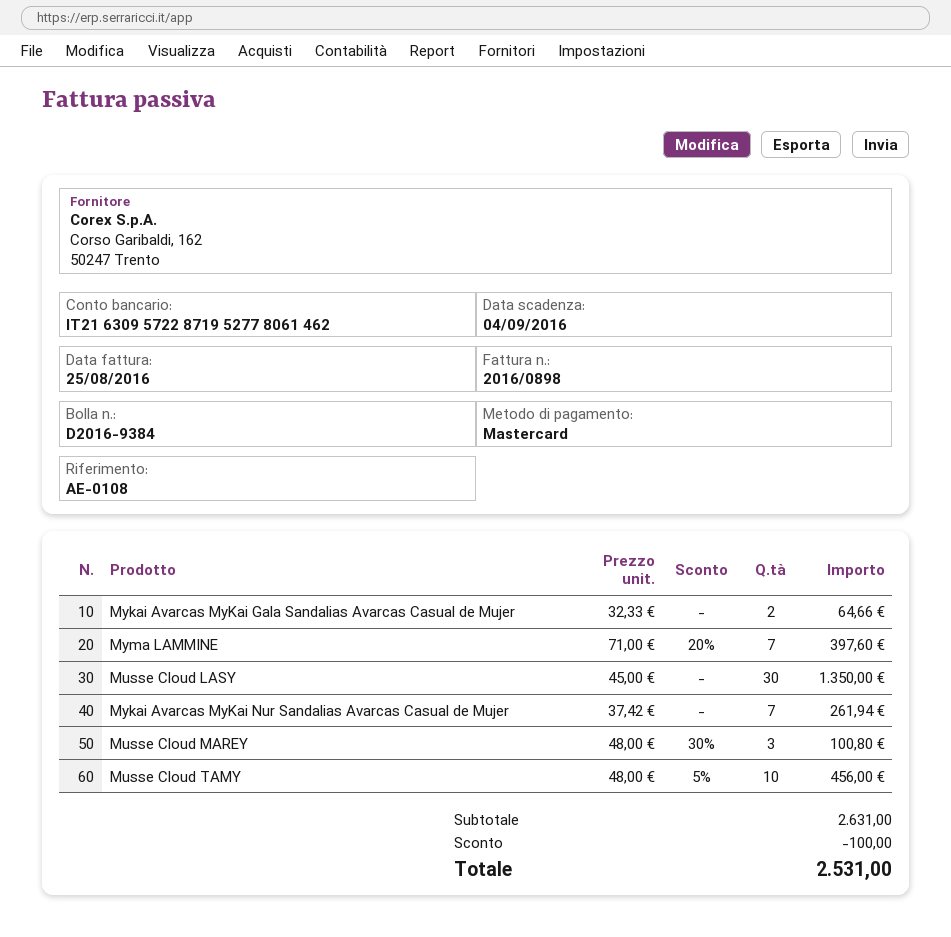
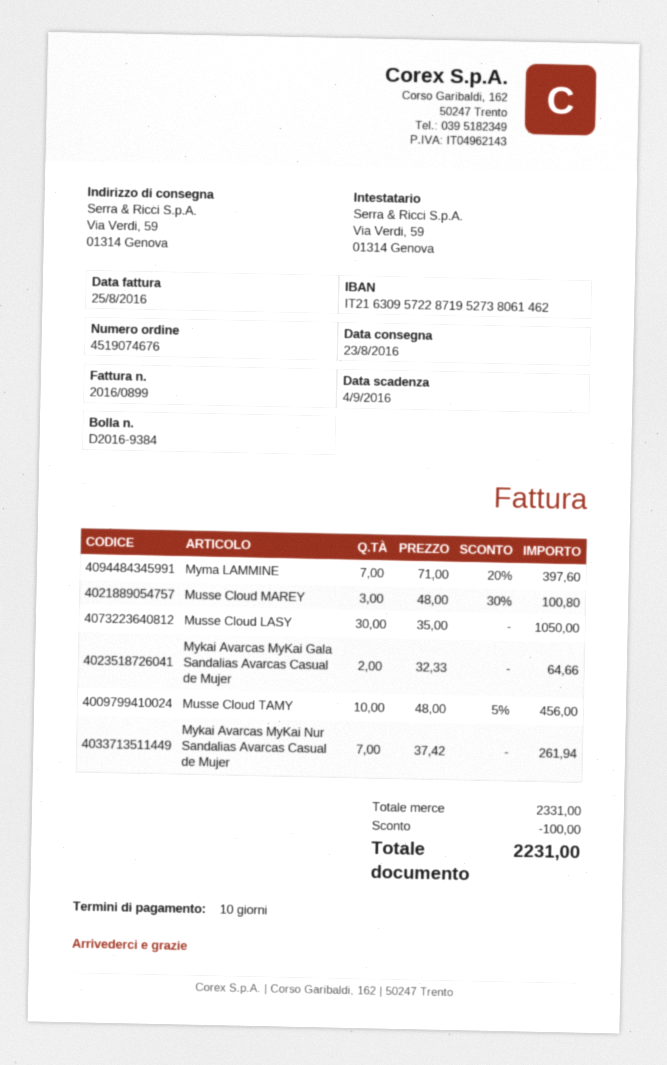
invoice number: 2016/0898 -> 2016/0899
bank account: IT2163095722871952778061462 -> IT2163095722871952738061462
Musse Cloud LASY: 30 x 45.00 = 1350.00 -> 30 x 35.00 = 1050.00
subtotal: 2631.00 -> 2331.00
total: 2531.00 -> 2231.00

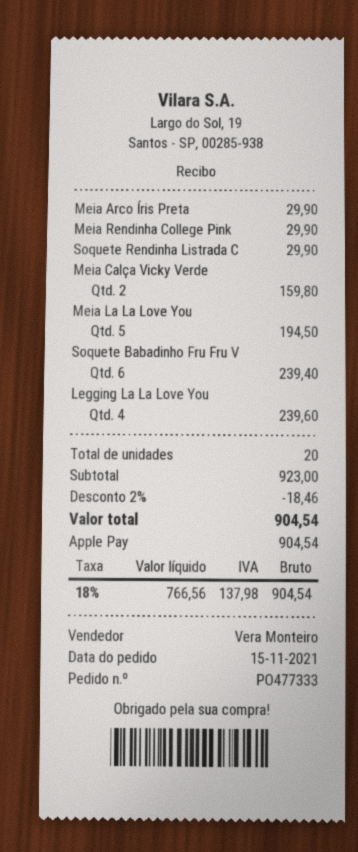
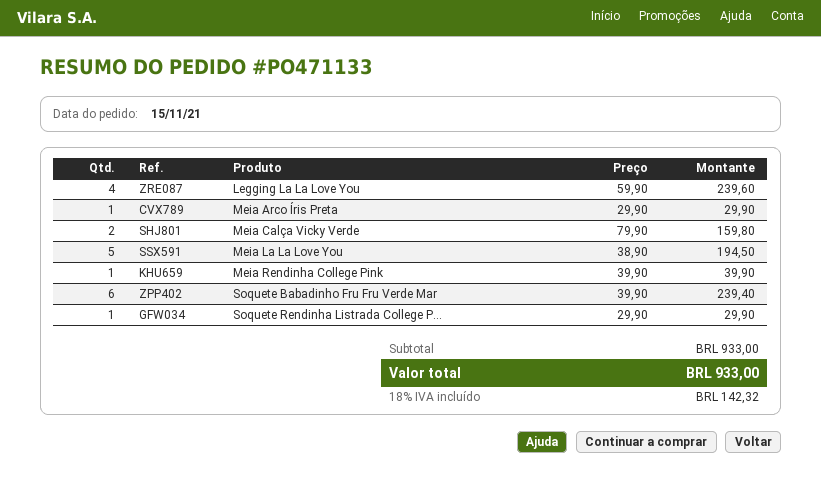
order number: PO477333 -> PO471133
Meia Rendinha College Pink: 1 for 29.90 -> 1 for 39.90
subtotal: 923.00 -> 933.00
discount: 2% = 18.46 -> none
tax: 18% = 137.98 -> 18% = 142.32
total: 904.54 -> 933.00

* Work required *
Your task is to restate, word for word, the line with "Meia Rendinha College" and all lines after it, ending with the last line of the data.

* Problem solution *
Meia Rendinha College Pink: 1 for 29.90 -> 1 for 39.90
subtotal: 923.00 -> 933.00
discount: 2% = 18.46 -> none
tax: 18% = 137.98 -> 18% = 142.32
total: 904.54 -> 933.00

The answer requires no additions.